Ia pun turun kembali dan melanjutkan perjalanannya. Tak lama kemudian, ia kembali melihat kunang-kunang yang terbang. Kali ini, ia mengira cahaya itu berasal dari pelita yang diletakkan di tiang sandung. Sebuah tiang sandung adalah bangunan adat untuk menyimpan tulang belulang leluhur, yang sering kali berada di tempat yang sepi.
Dengan harapan menemukan jalan pulang, ia memanjat tiang sandung tersebut. Saat meraba-raba dan berpegangan, ia tanpa sengaja mengganggu sarang lebah yang ada di dalamnya. Seketika, lebah-lebah itu menyerangnya tanpa ampun. Bapak Iyu pun jatuh terpelanting ke tanah dan tergeletak di sana hingga pagi menjelang.

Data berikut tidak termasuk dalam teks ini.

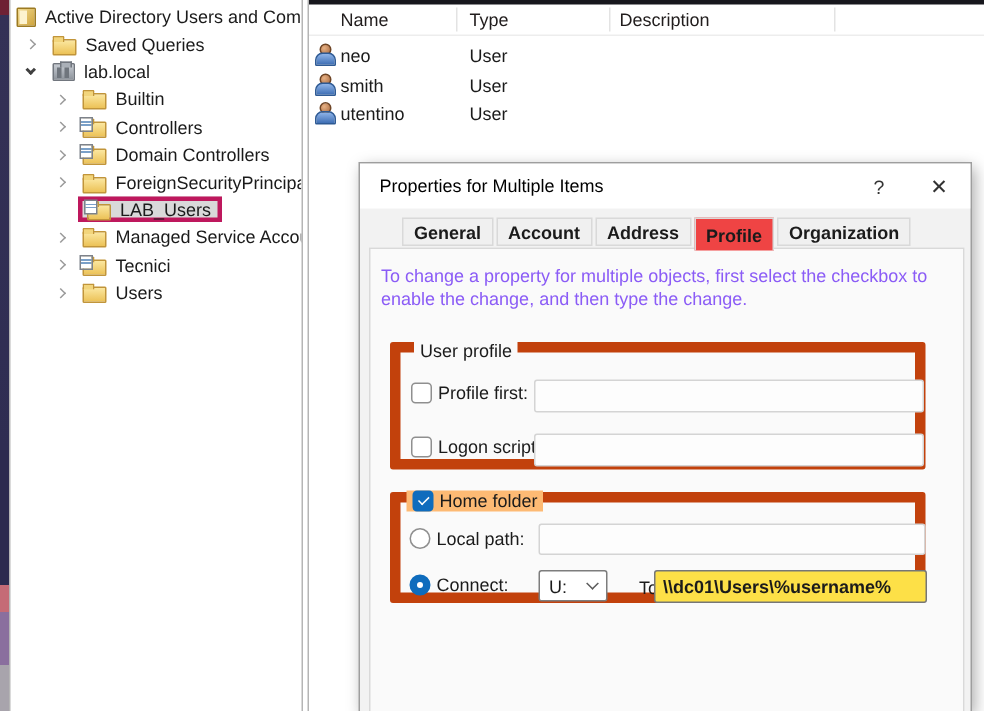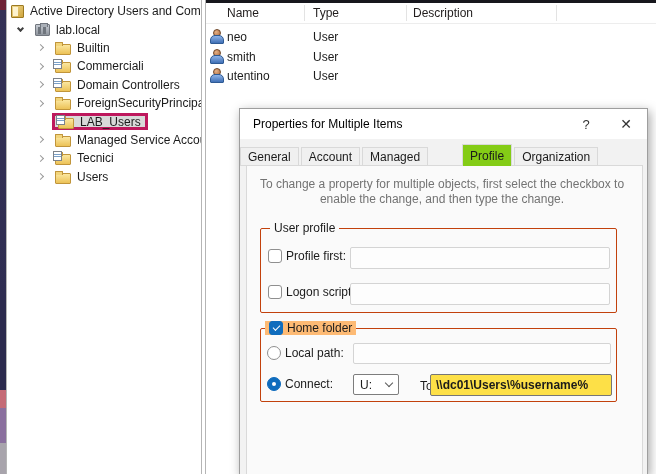"Saved Queries" div.trow { html: none -> <div> <span> <span></span> </span> <span></span> <span>Saved Queries</span> </div> }
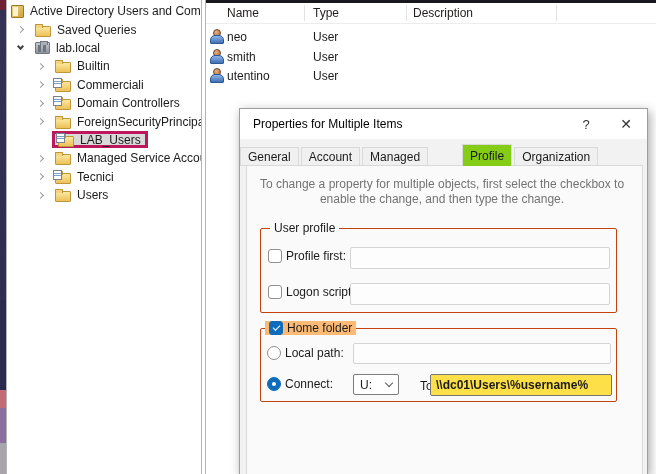"Commerciali" span.label { text: Commerciali -> Controllers }
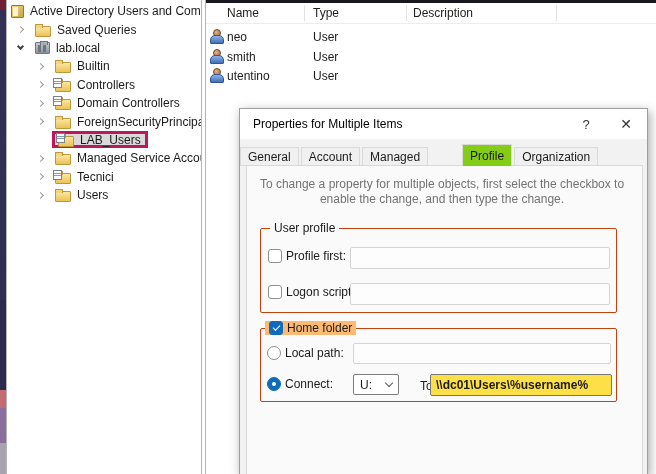"General" #tab-strip { align-items: flex-end -> flex-start; font-weight: none -> bold; left: 0 -> 28px }
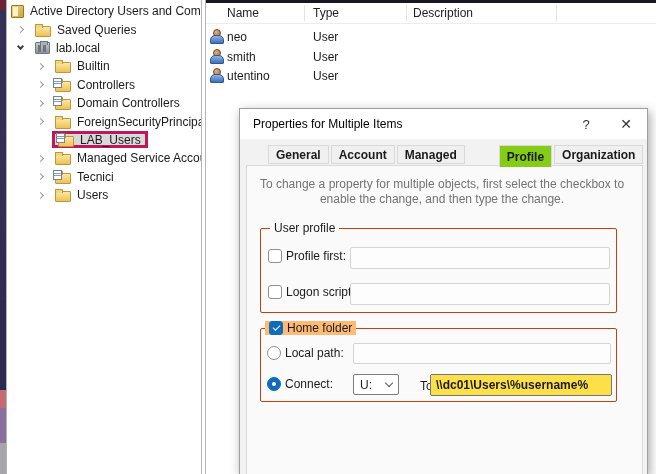"Managed" div.tab { text: Managed -> Address }
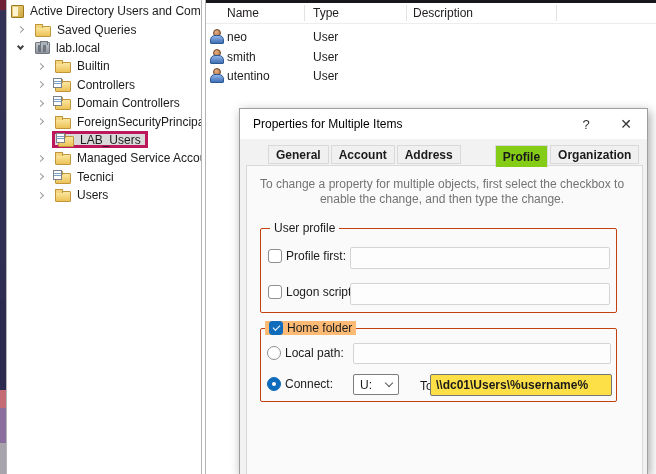"Profile" .tab.active { background: #84cc16 -> #ef4444; margin-left: 32px -> none }
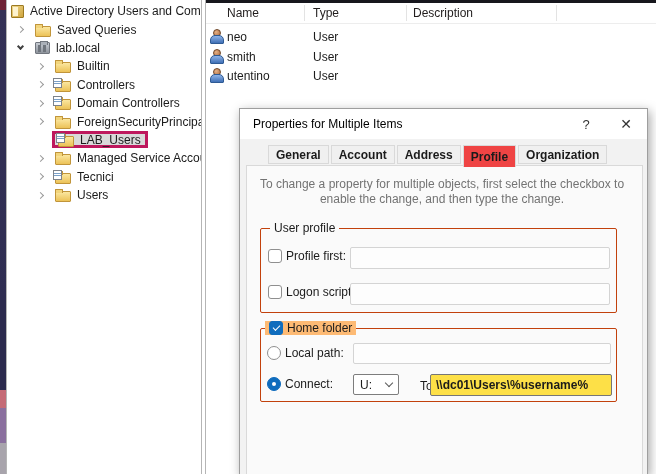"To change a property for" #instruction { color: #737373 -> #8b5cf6; text-align: center -> none }
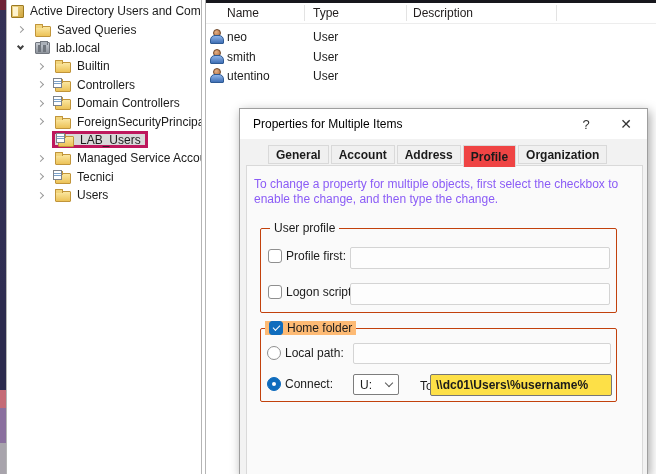"User profile" .groupbox { border: 1px solid #c2410c -> 7px solid #c2410c }
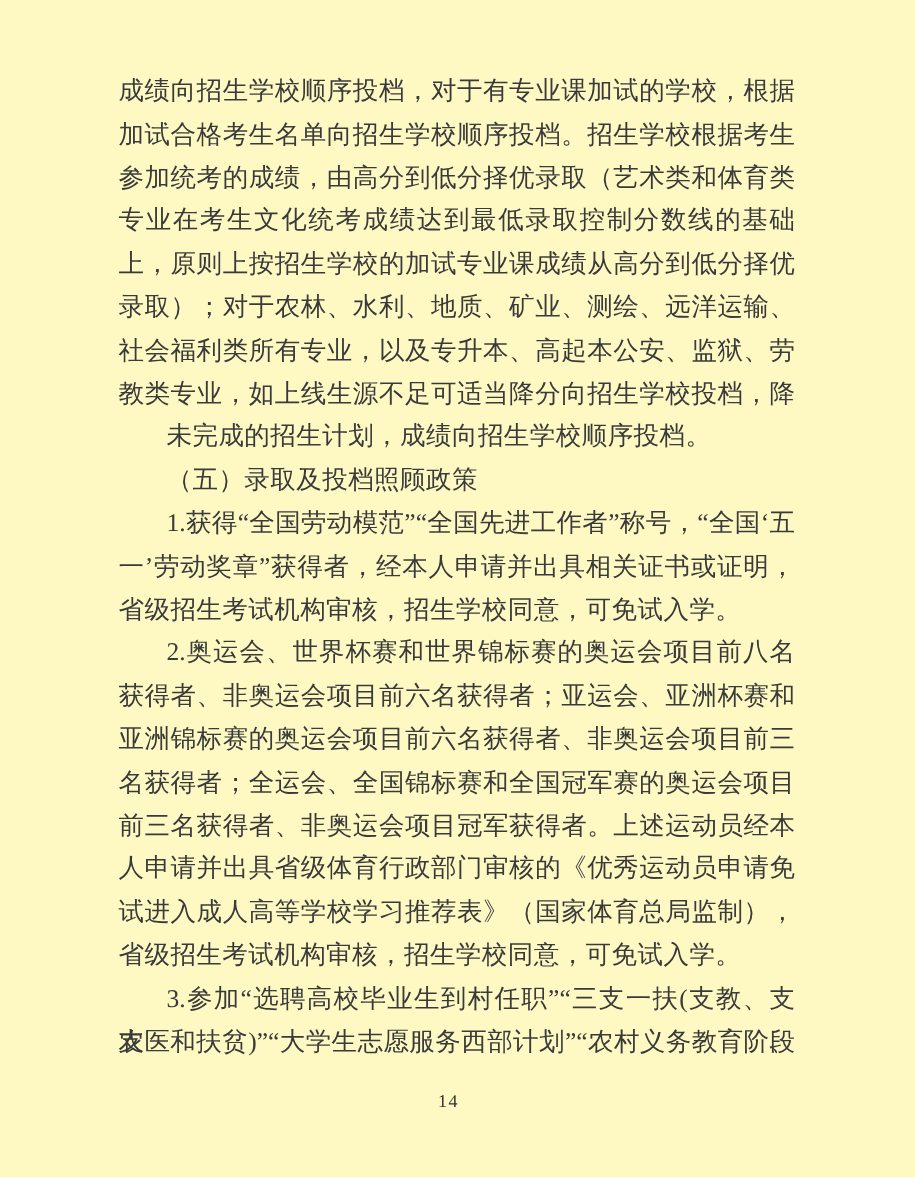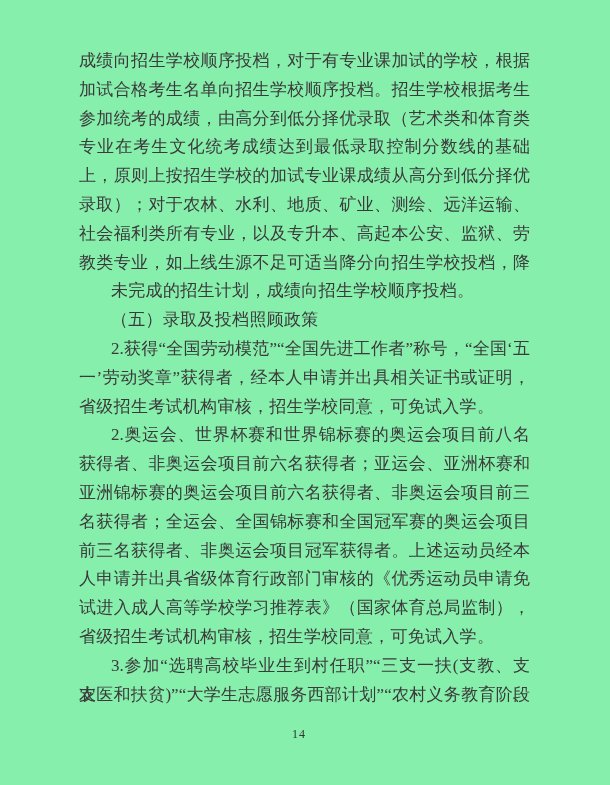"成绩向招生学校顺序投档，对于有专业课加试的学校，根据" .page { background: #86efac -> #fef9c3 }
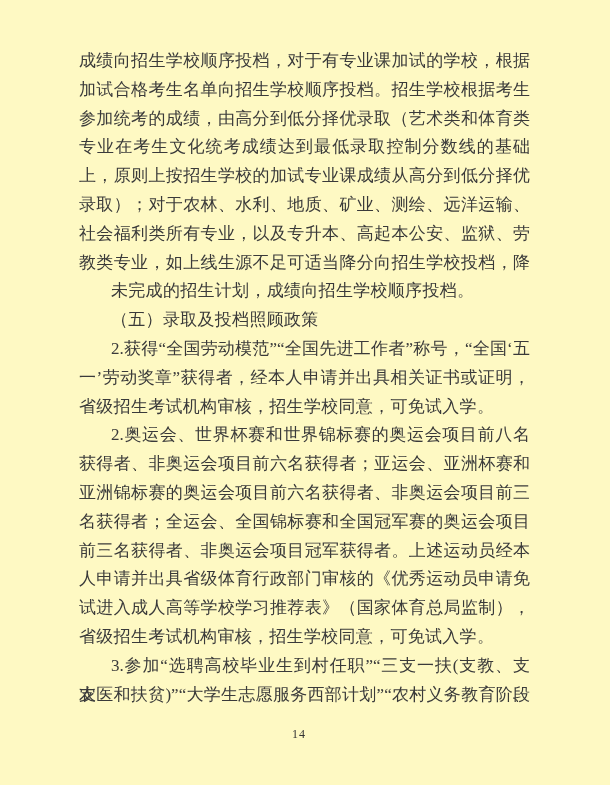"2.获得“全国劳动模范”“全国先进工作者”称号，“全国‘五" div.line { text: 2 -> 1 }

Ketika hari mulai terang, Bapak Iyu yang sudah tidak berdaya akhirnya merayap pulang ke rumah. Kondisinya sangat memprihatinkan; luka di kelaminnya semakin parah, tubuhnya bengkak karena sengatan lebah, dan ia merasa sekarat menahan sakit. Dengan sisa-sisa tenaga, ia berhasil sampai di depan pintu rumahnya.
Pagi itu, ibunya sangat sibuk mencari segala macam obat-obatan tradisional. Ia berusaha mengobati luka-luka Bapak Iyu yang menganga, bagian kulit yang terkelupas, dan bekas sengatan lebah di sekujur tubuhnya. Sang ibu merawatnya dengan telaten, berharap anaknya segera pulih.
Berkat perawatan sang ibu, Bapak Iyu perlahan-lahan mulai sembuh. Ia pulih dari pengalaman pahit yang hampir merenggut nyawanya. Kisah tragis malam itu menjadi pelajaran yang tak akan pernah ia lupakan.